Originally Posted by *pranamama* 
Was your ex violent with you or does he have anger problems? I ask because my ex was and he modeled that bad behavior for my dd. I did call the police, and think it is a start, it does send the message that it is intolerable to engage in domestic violence.

sorry I missed this.

No, my ex was not even remotely violent. We were on different paths in life but we have always generally gotten along. The only violence I encountered was as a child and never since.

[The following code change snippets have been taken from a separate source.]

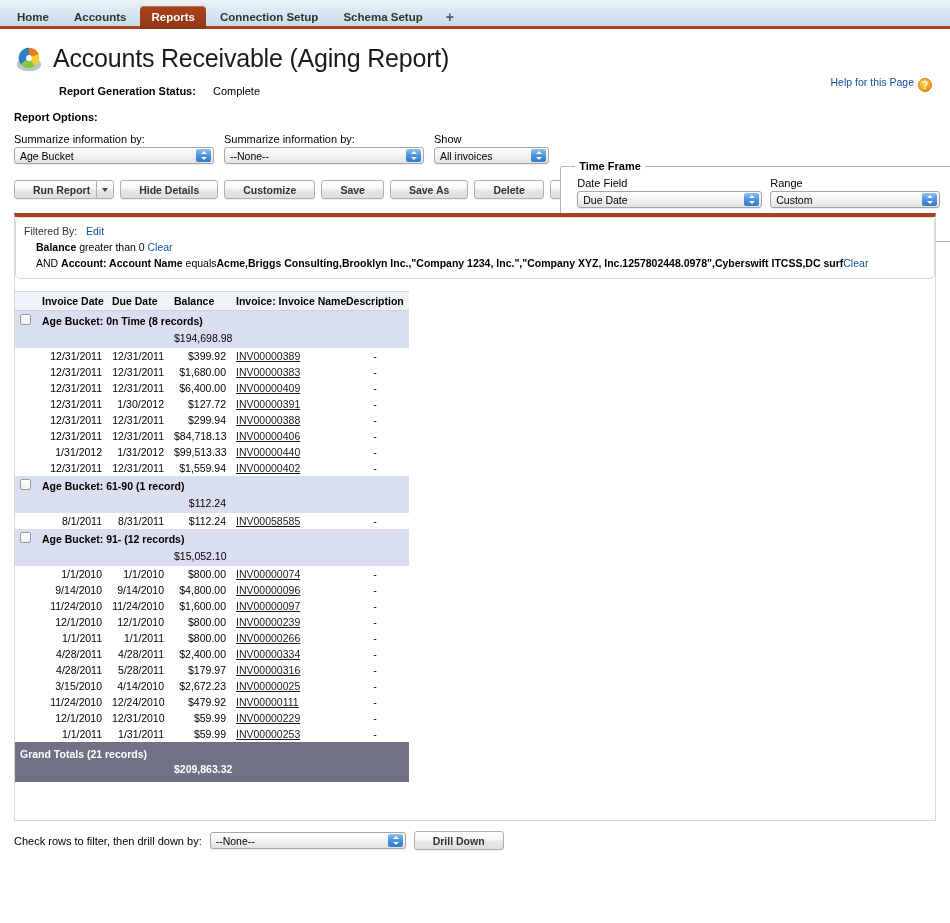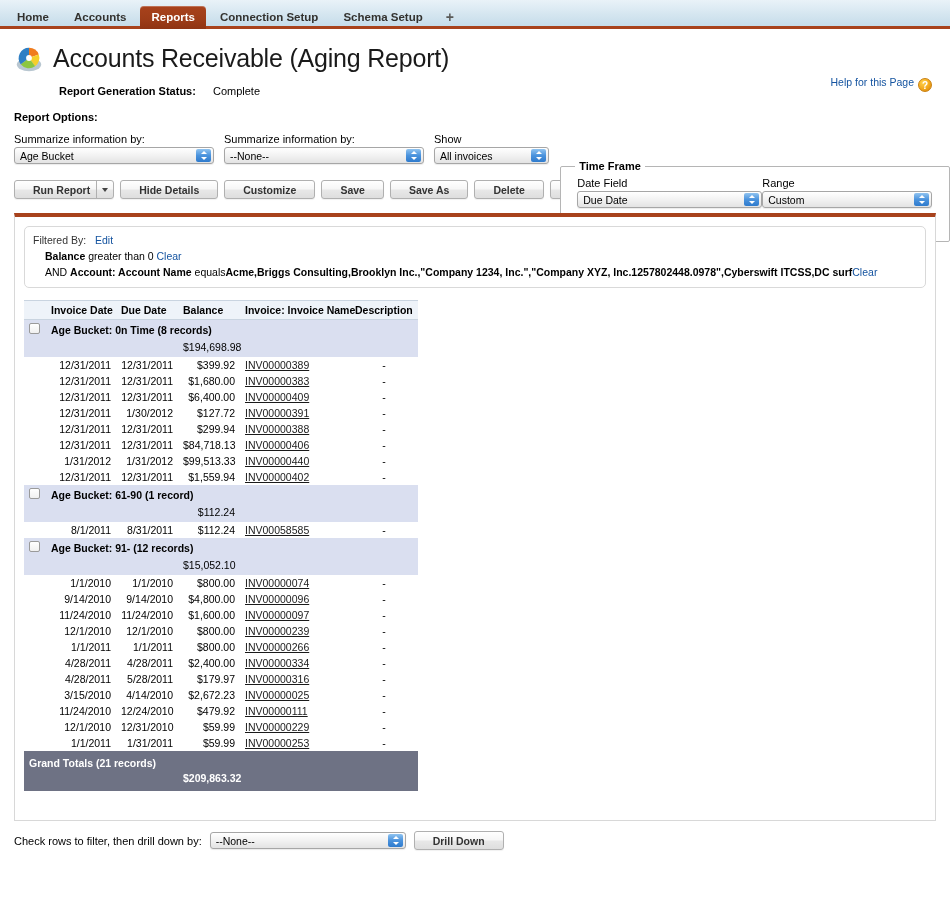--- a/index.html
+++ b/index.html
@@ -128,21 +128,21 @@
     left: 558px; top: 131px;
     width: 370px; height: 82px;
     border: 1px solid #b5b5b5;
     border-radius: 2px;
     background: #fff;
   }
   .timeframe legend {
     font-size: 11px; font-weight: bold;
     padding: 0 4px; margin-left: 6px;
   }
-  .tf-inner { display: flex; padding: 1px 8px 0 8px; }
+  .tf-inner { display: flex; padding: 1px 8px 0 8px; gap: 8px; }
   .tf-col { }
   .tf-fromto { display:flex; margin-top: 4px; }
   .txtinput {
     height: 18px;
     border: 1px solid #c2c2c2;
     background: #fff;
     border-radius: 1px;
     box-shadow: inset 0 1px 2px rgba(0,0,0,.07);
   }
 
@@ -177,21 +177,20 @@
     border-right: 3.5px solid transparent;
     border-top: 4px solid #444;
   }
 
   
   .report-panel {
     margin-top: 14px;
     border: 1px solid #d8d8d8;
     border-top: 4px solid #a8421c;
     background: #fff;
-    padding: 9px;
     height: 608px;
     position: relative;
   }
   .filter-box {
     border: 1px solid #d9d9d9;
     border-radius: 5px;
     padding: 6px 8px 7px 8px;
     background: #fff;
     font-size: 10.5px;
     line-height: 1.5;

DS has had emotional issues but the violent outbursts are fairly recent and increasing in intensity. So far, he has not attempted to hurt a person but obviously that will happen if this is not addressed.


----------



## Ruthla (Jun 2, 2004)

I'm glad to hear you're getting him help.


----------



## Shenjall (Sep 14, 2002)

Stinkerbelle, your plan of action is awesome!









You're doing a great job! I'll be thinking of you.







Let us know how the appt goes.


----------



## BelovedK (Jun 7, 2005)

yes, keep us posted


----------



## Stinkerbell (Aug 11, 2005)

thanks again, everyone. Really. I needed to know we CAN get through this and we are not all alone. It's hard because I dont feel I can tell anyone in my family, so no one really knows.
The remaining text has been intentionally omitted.